* **About this task**
Filter the entries below down to the lines that hold "floats".

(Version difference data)
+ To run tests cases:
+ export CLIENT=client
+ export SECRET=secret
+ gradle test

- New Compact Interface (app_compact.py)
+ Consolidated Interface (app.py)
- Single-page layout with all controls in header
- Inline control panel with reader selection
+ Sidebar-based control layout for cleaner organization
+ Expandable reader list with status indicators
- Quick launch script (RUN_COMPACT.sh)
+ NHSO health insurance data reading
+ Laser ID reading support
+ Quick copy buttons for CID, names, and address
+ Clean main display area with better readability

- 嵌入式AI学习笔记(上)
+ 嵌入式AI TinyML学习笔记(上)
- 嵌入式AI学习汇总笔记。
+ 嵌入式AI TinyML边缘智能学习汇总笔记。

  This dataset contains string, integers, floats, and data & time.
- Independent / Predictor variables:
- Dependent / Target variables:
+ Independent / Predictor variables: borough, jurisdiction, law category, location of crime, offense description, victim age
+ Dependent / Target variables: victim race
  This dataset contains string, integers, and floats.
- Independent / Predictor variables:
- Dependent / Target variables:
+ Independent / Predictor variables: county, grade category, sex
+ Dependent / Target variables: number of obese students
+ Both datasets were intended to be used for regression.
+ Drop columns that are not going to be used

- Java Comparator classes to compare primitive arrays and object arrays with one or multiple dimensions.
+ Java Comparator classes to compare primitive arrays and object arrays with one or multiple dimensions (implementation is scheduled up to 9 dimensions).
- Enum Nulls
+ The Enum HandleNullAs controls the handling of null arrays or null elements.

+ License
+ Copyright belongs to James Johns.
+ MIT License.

* **Expected answer**
  This dataset contains string, integers, floats, and data & time.
  This dataset contains string, integers, and floats.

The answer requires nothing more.